DIE DRACHENINSEL

Eine wahre Geschichte und film story

Der Schwerpunkt liegt in dieser Filmgeschichte nicht auf dem Drachen; er ist nur aus Gründen der Attraktivität so stark betont. Es sind vielmehr die wahren  Begebenheiten von der dramatischen Rettung des Regenwaldes von Warir und die ganz dichte Beobachtung der Menschen im Dorf, welche hierbei die Hauptrolle gespielt haben. Beispielhafter, da sehr erfolgreicher, langfristiger Regenwaldschutz

In den Sumpfwäldern der Insel Warir am Rande der Tropenwildnis Neuguinea konnten bisher fünf Arten Warane, darunter die längste Eidechse der Welt, das „Baumkrokodil“ (Varanus salvadorii) aufgespürt und aus der Nähe beobachtet werden.

Nirgends in den feuchtheißen Tropen kommen mehr Waranarten auf so engem Raum vor: eine weitere noch unbenannte Art wurde kürzlich gesichtet und wird nun intensiv von Kamarudin, einem Papua gesucht.

Wie können all diese Echsen auf nur 15 Quadratkilometern nebeneinander existieren? Alle Waranechsen sind Jäger: sie schlagen kleine Känguruhs, Tauben und andere Vögel und Beuteltiere. Doch hat jede ihre eigene Lebensnische, die einen in den Baumkronen: Smaragdwaran, Baumkrokodil (doch nur kleinere Exemplare). Andere mehr am Boden ( auch die erwachsenen Baumkrokodile mit mehr als 4 Metern Körperlänge) oder in den Mangroven am Küstensaum.
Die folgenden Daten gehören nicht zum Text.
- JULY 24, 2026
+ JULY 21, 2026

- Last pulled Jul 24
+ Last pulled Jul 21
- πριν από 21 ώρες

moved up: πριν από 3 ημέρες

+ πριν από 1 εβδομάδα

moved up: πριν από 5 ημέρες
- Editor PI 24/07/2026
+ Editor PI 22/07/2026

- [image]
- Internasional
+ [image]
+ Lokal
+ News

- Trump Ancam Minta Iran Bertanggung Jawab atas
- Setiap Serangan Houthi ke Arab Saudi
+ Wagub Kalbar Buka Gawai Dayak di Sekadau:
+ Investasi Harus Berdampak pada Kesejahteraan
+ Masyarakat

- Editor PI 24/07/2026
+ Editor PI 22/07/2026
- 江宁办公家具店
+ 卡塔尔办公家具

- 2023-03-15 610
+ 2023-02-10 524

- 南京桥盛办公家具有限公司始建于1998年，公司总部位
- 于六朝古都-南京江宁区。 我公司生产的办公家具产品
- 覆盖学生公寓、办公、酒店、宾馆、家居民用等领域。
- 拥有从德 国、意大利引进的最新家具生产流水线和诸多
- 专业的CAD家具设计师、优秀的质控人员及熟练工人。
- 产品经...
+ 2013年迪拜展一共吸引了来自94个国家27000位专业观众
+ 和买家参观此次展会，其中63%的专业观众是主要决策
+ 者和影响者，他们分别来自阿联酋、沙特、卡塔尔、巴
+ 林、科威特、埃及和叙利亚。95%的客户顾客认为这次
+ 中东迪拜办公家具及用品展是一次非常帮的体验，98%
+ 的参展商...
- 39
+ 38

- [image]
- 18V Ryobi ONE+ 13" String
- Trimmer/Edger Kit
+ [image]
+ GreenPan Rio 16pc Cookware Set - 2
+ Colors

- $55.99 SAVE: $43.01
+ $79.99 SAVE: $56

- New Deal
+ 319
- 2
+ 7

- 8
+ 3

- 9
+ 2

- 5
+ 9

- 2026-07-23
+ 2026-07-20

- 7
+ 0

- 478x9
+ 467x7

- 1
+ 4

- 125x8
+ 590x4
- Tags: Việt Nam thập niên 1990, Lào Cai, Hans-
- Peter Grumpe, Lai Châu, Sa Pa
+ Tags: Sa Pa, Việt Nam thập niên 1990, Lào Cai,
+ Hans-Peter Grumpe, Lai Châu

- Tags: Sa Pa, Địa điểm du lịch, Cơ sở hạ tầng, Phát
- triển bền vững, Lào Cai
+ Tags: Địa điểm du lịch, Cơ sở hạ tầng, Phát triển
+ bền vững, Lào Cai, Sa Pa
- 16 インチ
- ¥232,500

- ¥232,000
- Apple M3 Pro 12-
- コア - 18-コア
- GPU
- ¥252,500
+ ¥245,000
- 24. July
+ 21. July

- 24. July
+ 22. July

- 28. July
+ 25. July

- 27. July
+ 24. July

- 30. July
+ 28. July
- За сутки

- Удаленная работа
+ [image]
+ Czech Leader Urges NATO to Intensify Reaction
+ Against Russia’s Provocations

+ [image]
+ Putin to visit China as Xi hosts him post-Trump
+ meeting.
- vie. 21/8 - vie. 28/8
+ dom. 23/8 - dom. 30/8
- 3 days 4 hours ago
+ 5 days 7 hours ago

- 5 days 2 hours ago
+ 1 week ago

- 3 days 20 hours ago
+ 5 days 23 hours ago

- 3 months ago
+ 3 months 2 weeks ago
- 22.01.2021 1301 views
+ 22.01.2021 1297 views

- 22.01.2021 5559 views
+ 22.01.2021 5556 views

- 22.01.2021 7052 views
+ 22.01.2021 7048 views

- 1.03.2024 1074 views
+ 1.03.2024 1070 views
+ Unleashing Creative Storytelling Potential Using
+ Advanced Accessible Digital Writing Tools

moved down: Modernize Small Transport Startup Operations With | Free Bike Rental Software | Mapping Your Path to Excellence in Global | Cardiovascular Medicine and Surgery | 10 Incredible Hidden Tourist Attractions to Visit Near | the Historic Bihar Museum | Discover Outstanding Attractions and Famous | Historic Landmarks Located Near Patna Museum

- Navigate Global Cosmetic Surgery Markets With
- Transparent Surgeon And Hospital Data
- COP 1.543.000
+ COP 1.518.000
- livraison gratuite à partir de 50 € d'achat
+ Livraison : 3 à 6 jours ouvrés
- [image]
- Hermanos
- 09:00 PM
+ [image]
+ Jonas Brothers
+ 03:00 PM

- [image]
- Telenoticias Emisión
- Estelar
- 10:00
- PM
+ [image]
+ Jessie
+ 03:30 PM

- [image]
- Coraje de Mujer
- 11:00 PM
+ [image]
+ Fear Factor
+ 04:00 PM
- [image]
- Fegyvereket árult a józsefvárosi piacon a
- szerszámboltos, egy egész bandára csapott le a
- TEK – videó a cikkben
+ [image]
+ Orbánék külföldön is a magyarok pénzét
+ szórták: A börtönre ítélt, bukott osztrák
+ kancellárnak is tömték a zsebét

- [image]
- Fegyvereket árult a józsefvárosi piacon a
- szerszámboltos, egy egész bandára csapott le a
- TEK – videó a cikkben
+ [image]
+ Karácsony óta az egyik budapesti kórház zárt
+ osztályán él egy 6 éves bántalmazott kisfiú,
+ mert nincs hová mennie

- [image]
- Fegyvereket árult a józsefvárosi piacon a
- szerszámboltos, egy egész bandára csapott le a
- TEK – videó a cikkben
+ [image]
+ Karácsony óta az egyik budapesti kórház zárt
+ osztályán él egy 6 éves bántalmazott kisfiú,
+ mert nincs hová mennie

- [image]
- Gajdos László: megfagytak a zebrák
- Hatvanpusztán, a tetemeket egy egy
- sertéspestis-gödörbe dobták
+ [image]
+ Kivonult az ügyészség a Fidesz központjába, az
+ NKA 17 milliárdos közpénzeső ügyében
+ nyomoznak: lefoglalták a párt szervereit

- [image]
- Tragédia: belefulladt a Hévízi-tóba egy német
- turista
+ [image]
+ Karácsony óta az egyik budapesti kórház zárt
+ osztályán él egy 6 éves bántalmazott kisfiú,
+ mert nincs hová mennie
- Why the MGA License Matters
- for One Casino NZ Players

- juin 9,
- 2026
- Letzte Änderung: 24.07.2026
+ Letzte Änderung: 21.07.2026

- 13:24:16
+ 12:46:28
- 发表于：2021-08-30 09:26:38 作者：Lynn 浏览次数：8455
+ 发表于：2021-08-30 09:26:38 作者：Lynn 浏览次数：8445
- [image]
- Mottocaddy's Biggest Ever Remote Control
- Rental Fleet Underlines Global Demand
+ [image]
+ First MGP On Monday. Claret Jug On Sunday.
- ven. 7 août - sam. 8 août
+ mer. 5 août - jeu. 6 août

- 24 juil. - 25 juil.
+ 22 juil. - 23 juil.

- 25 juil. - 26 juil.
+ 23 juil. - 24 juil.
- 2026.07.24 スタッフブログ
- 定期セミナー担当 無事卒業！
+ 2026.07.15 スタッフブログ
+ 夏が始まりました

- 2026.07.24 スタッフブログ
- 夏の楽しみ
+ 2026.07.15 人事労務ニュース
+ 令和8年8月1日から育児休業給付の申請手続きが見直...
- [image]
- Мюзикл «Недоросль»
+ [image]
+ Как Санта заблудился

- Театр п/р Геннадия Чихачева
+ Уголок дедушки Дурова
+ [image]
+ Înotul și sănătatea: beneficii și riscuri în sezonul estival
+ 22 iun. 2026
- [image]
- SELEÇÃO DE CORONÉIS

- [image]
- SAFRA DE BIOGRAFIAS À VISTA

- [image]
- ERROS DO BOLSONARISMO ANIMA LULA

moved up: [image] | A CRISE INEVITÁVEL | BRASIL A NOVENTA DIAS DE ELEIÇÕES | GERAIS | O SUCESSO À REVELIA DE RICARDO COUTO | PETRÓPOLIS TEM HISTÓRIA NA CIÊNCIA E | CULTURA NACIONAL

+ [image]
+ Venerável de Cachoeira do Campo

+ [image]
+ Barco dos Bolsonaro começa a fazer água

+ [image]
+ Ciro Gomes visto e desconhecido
Der sumpfige Regenwald von Warir blieb größtenteils völlig unberührt: im Zentrum der Insel stehen gewaltige Eisenholzbäume. Krontauben, Paradiesvögel, Vogelflügelfalter leben hier völlig ungestört von Menschen.

Ohne die ständige Begleitung der einheimischen Papuas wäre es unmöglich, sich in der unwegsamen Urwelt von Warir zurechtzufinden und die Warane zu finden. Ich kenne Warir von mehreren Reisen seit 1996. Erst vor eineinhalb Monaten habe ich die Insel erneut durchquert, zusammen mit Kamarudin, dem besten Buschläufer aus dem Dorf Kalobo am Küstensaum gegenüber der Insel. Es soll nun auch ein großes Gehege gebaut werden, für Studien und Dokumentation aus nächster Nähe.

Dies ist die eine Seite der Geschichte: die intakte faszinierende Wildnis mit dem Schwerpunkt Waranechsen.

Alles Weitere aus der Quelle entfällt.